##### ENTRIES PROVIDED #####
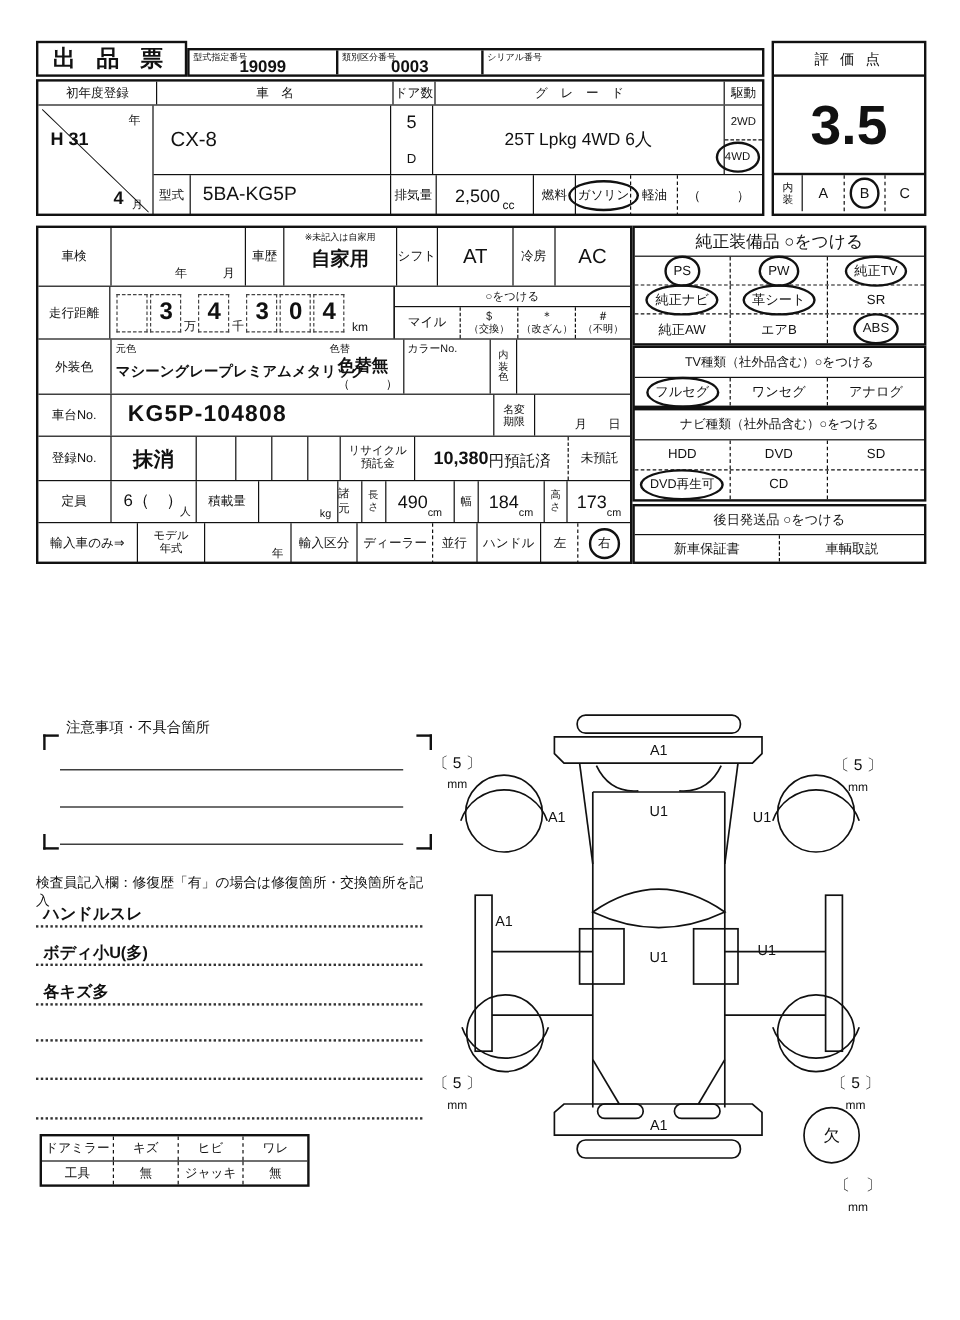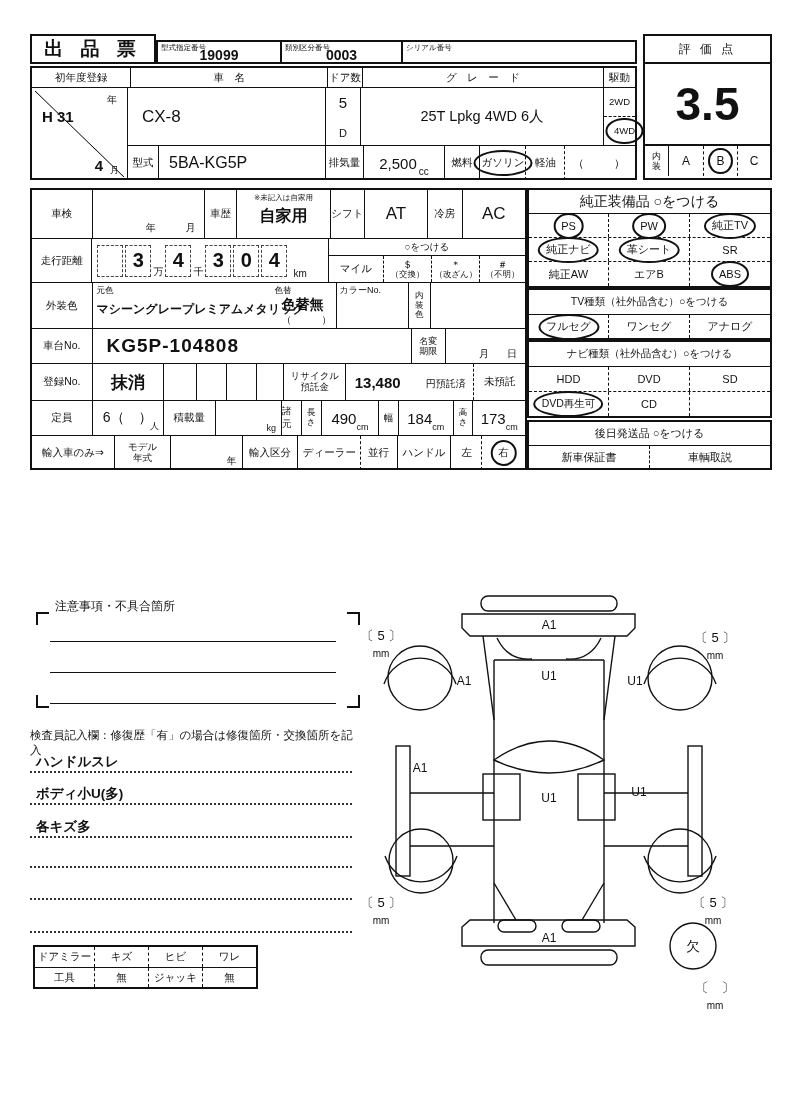--- a/index.html
+++ b/index.html
@@ -96,21 +96,21 @@
       <div style="width:507px;">
         <div class="row hb" style="height:58px;">
           <div class="c" style="width:198px;justify-content:flex-start;padding-left:14px;font-size:17px;">CX-8</div>
           <div class="c" style="width:35px;flex-direction:column;justify-content:space-between;padding:6px 0;">
             <span style="font-size:15px;">5</span>
             <span style="font-size:11px;">D</span>
           </div>
           <div class="c" style="width:243px;font-size:14.5px;">25T Lpkg 4WD 6人</div>
           <div style="width:31px;display:flex;flex-direction:column;">
             <div style="height:29px;border-bottom:1px dashed #111;display:flex;align-items:center;justify-content:center;font-size:9.5px;">2WD</div>
-            <div style="height:29px;display:flex;align-items:center;justify-content:flex-end;">
+            <div style="height:29px;display:flex;align-items:center;justify-content:flex-start;">
               <span style="font-size:9.5px;" class="circled">4WD</span>
             </div>
           </div>
         </div>
         <div class="row" style="height:34px;">
           <div class="c lbl" style="width:31px;">型式</div>
           <div class="c" style="width:167px;justify-content:flex-start;padding-left:10px;font-size:16px;">5BA-KG5P</div>
           <div class="c lbl" style="width:38px;">排気量</div>
           <div class="c" style="width:81px;">
             <span style="font-size:15px;">2,500</span>
@@ -220,22 +220,22 @@
       <div class="c" style="width:72px;font-size:17px;font-weight:600;">抹消</div>
       <div class="c" style="width:33px;"></div>
       <div class="c" style="width:30px;"></div>
       <div class="c" style="width:30px;"></div>
       <div class="c" style="width:28px;"></div>
       <div class="c" style="width:62px;">
         <span class="pre" style="font-size:9.5px;">リサイクル
 預託金</span>
       </div>
       <div class="c" style="width:129px;border-right:none;">
-        <span style="font-size:15px;font-weight:600;">13,480</span>
-        <span style="font-size:10px;align-self:center;margin-top:4px;padding-left:25px;">円預託済</span>
+        <span style="font-size:15px;font-weight:600;">10,380</span>
+        <span style="font-size:13px;align-self:center;margin-top:4px;">円預託済</span>
       </div>
       <div class="c dlft" style="width:52px;font-size:10.5px;">未預託</div>
     </div>
 
     <div class="row hb" style="height:35px;">
       <div class="c lbl" style="width:61px;">定員</div>
       <div class="c" style="width:72px;">
         <span style="font-size:14px;">6（　）</span>
         <span style="position:absolute;right:4px;bottom:2px;font-size:9px;">人</span>
       </div>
#####
◆ TASK PROMPT
The data above should be set down again exactly, with the pictures omitted.

◆ TASK RESPONSE
--- a/index.html
+++ b/index.html
@@ -96,21 +96,21 @@
       <div style="width:507px;">
         <div class="row hb" style="height:58px;">
           <div class="c" style="width:198px;justify-content:flex-start;padding-left:14px;font-size:17px;">CX-8</div>
           <div class="c" style="width:35px;flex-direction:column;justify-content:space-between;padding:6px 0;">
             <span style="font-size:15px;">5</span>
             <span style="font-size:11px;">D</span>
           </div>
           <div class="c" style="width:243px;font-size:14.5px;">25T Lpkg 4WD 6人</div>
           <div style="width:31px;display:flex;flex-direction:column;">
             <div style="height:29px;border-bottom:1px dashed #111;display:flex;align-items:center;justify-content:center;font-size:9.5px;">2WD</div>
-            <div style="height:29px;display:flex;align-items:center;justify-content:flex-end;">
+            <div style="height:29px;display:flex;align-items:center;justify-content:flex-start;">
               <span style="font-size:9.5px;" class="circled">4WD</span>
             </div>
           </div>
         </div>
         <div class="row" style="height:34px;">
           <div class="c lbl" style="width:31px;">型式</div>
           <div class="c" style="width:167px;justify-content:flex-start;padding-left:10px;font-size:16px;">5BA-KG5P</div>
           <div class="c lbl" style="width:38px;">排気量</div>
           <div class="c" style="width:81px;">
             <span style="font-size:15px;">2,500</span>
@@ -220,22 +220,22 @@
       <div class="c" style="width:72px;font-size:17px;font-weight:600;">抹消</div>
       <div class="c" style="width:33px;"></div>
       <div class="c" style="width:30px;"></div>
       <div class="c" style="width:30px;"></div>
       <div class="c" style="width:28px;"></div>
       <div class="c" style="width:62px;">
         <span class="pre" style="font-size:9.5px;">リサイクル
 預託金</span>
       </div>
       <div class="c" style="width:129px;border-right:none;">
-        <span style="font-size:15px;font-weight:600;">13,480</span>
-        <span style="font-size:10px;align-self:center;margin-top:4px;padding-left:25px;">円預託済</span>
+        <span style="font-size:15px;font-weight:600;">10,380</span>
+        <span style="font-size:13px;align-self:center;margin-top:4px;">円預託済</span>
       </div>
       <div class="c dlft" style="width:52px;font-size:10.5px;">未預託</div>
     </div>
 
     <div class="row hb" style="height:35px;">
       <div class="c lbl" style="width:61px;">定員</div>
       <div class="c" style="width:72px;">
         <span style="font-size:14px;">6（　）</span>
         <span style="position:absolute;right:4px;bottom:2px;font-size:9px;">人</span>
       </div>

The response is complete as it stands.